Девушка посмотрела на нас как будто дружелюбно, ничего не ответила. Между тем, услышав постороннюю речь, из юрты вышла старуха. Я обратился и к ней с тем же двойным вопросом. Старая женщина что-то сказала девушке на своем языке, и девушка потянула за веревку и достала из ручья еще одну флягу и открыла ее. Старуха тем временем принесла пиалу. Мы с Олей выпили по большой пиале холодного (из горного ручья!) жирного айрана. Я попытался заплатить за него доброй женщине. С большим трудом мне удалось всучить деньги.
Не для того я вспомнил о нашем походе за айраном. Дело в том, что когда я пил айран и оторвался от питья нa середине пиалы, перевел дыхание и поднял глаза, то увидел нечто знакомое и прекрасное. С того места, где стоял юрты, просматривалось вдаль одно поперечное ущелье, которого не видно из нашего лагеря. Вход в него обозначался двумя холмами, поросшими лесом и кустарником. Эти две горы, обозначающие ворота в ущелье, находились недалеко от нас и были видны во всех подробностях. Свет в эти часы распределялся так, что склоны, обращенные к нам, казались темными. В глубине ущелья пересекались сбегающие справа и слева зеленые косогоры. Первые два косогора, вторые два косогора (дальше и выше первых), третьи два косогора (дальше и выше вторых), четвертые, пятые… Их только условно можно было считать зелеными, поскольку мы знали умом, что они травянистые; на самом же деле они были: первые два, вблизи нас, – действительно зеленые, точнее, темно-зеленые от затененности, вторые два – светло-зеленые (откуда-то падало на них больше света), третьи – лиловые, четвертые – светло-лиловые, дальше – синие, голубые, похожие больше на дымку, а не на горы, а над всей этой убегающей от нашего взгляда чередой, поднятая высоко в небо, светилась и сияла нежно-розовая снежная шапка Адыгене! Я тотчас узнал ее по очертаниям. Не мог не узнать. И что значила бы для меня теперь плоская масляная картинка на картоне, когда сквозь начинающиеся сумерки я увидел ее настоящий снег, ее настоящую поднебесную высоту, ее настоящую даль.
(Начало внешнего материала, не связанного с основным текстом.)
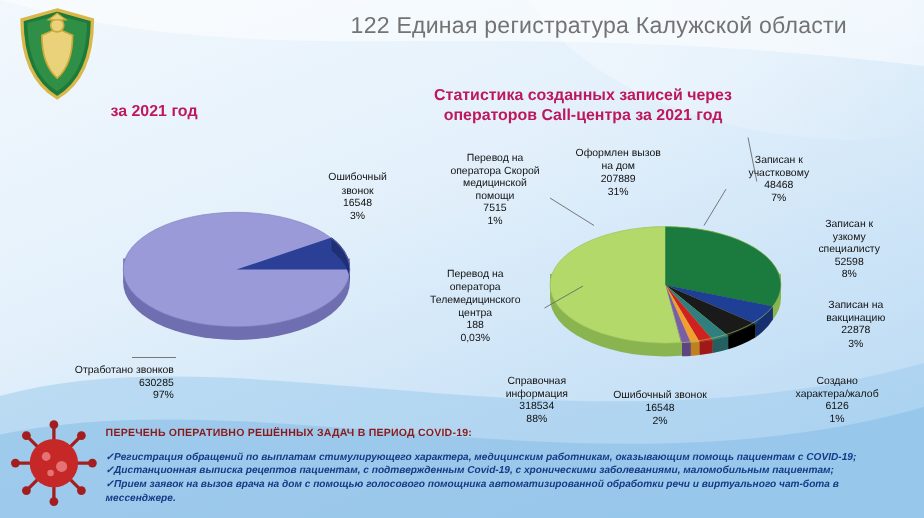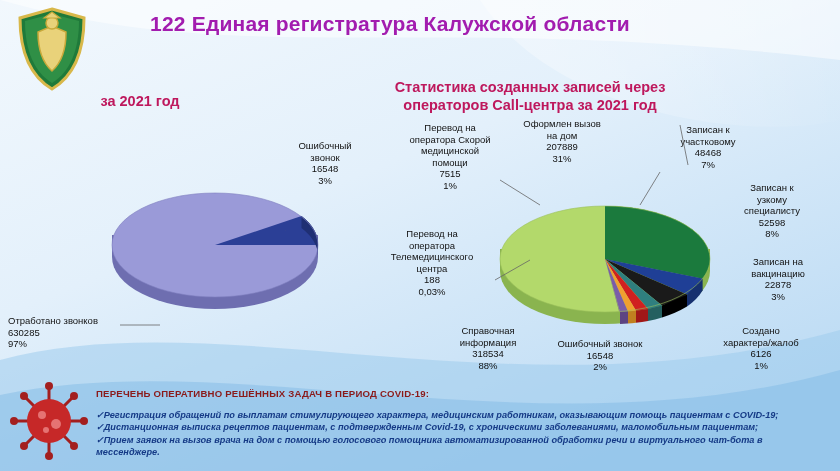--- a/index.html
+++ b/index.html
@@ -13,8 +13,8 @@
     position:absolute;left:0;top:0;width:840px;height:471px;pointer-events:none;
   }
   .title{
-    position:absolute;left:150px;top:12px;width:620px;text-align:left;
-    font-size:21px;font-weight:bold;color:#a21caf;letter-spacing:.2px;
+    position:absolute;left:150px;top:12px;width:620px;text-align:right;
+    font-size:21px;font-weight:normal;color:#737373;letter-spacing:.2px;
   }
   .coat{
     position:absolute;left:14px;top:6px;width:76px;height:86px;

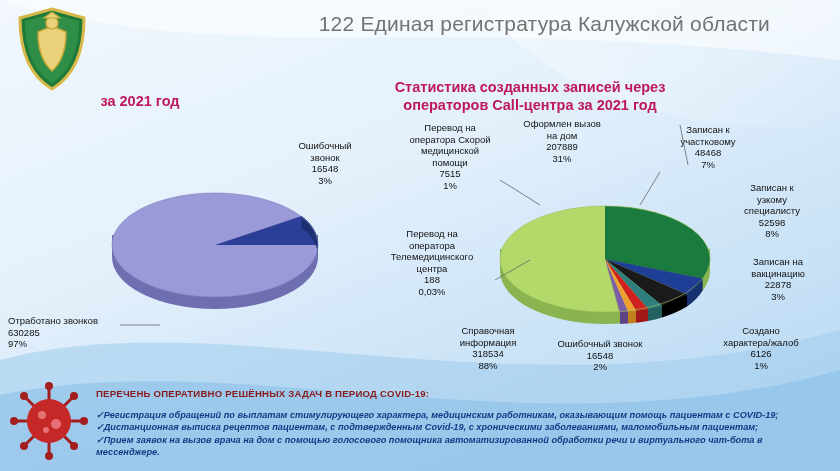--- a/index.html
+++ b/index.html
@@ -25,7 +25,7 @@
   #left-title{left:10px;top:92px;width:260px;font-size:14.5px;}
   #right-title{left:380px;top:78px;width:300px;font-size:14.5px;}
   .lbl{
-    position:absolute;font-size:9.5px;color:#111;line-height:1.22;text-align:center;
+    position:absolute;font-size:9.5px;color:#111;line-height:1.22;text-align:center;margin-top:16px;
   }
   .footer-box{
     position:absolute;left:96px;top:388px;width:730px;

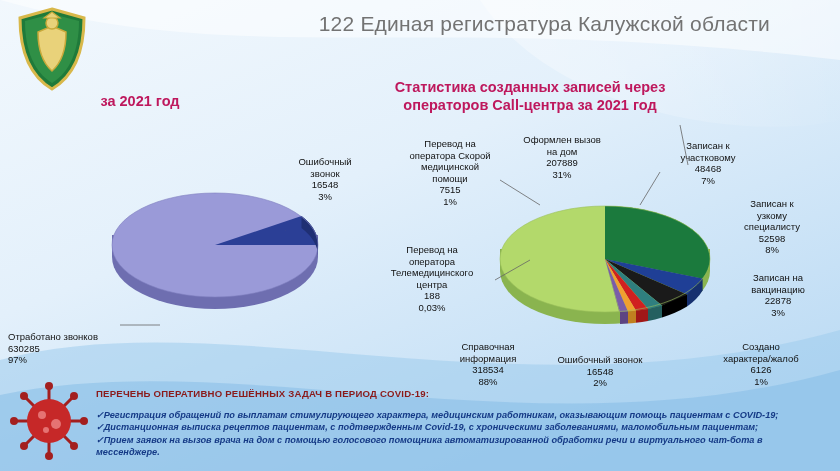--- a/index.html
+++ b/index.html
@@ -88,7 +88,7 @@
   <ellipse cx="120" cy="80" rx="103" ry="52" fill="none" stroke="#7f7fc0" stroke-width="0.6"></ellipse>
 </svg>
 
-<div class="lbl" style="left:8px;top:315px;width:150px;text-align:left;">
+<div class="lbl" style="left:8px;top:315px;width:150px;text-align:right;">
   <div>Отработано звонков</div>
   <div>630285</div>
   <div>97%</div>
Признаюсь, в эту минуту я впервые почувствовал, что, может быть, мне так и не удастся взойти на эту вершину. Так она и останется для меня розоватым видением, возникшим над голубыми горами в то мгновение, когда я оторвался от холодной кружки айрана и поднял свой взгляд. Есть на земле вещи, про которые человек вынужден бывает сказать, глядя правде в глаза: «Это не для меня. Это уже не для меня».
С тех пор иногда в предсумеречные часы я уходил из лагеря на то место, откуда видна белая Адыгене. Если облака не закрывали, словно ватой, все ущелье и не загораживали всю вершину, я сидел там на камне, подстелив под себя куртку, и час, и два.
Сначала это покажется нелепым – сидеть два часа и смотреть на одну и ту же снежную далекую гору, но потом, когда зудящие и щекочущие участки сознания смирятся с неизбежностью и затихнут, перестанут зудеть, откроется окно в глубину души. Как бы раздвинутся некие шторы (как, скажем, раздвижная стенка комнаты, выходящая в сад), граница между душой и миром исчезнет, они сольются в одно. И тогда двух часов, может статься, окажется мало.
Но и без этих часов любования невольно создавался среди нас культ Адыгене. Все, что бы мы ни делали в эти дни, все делалось ради нее, ради конечной цели нашего здесь пребывания, ради восхождения, которое должно было в последние два-три дня увенчать все наши уроки, усилия и труды.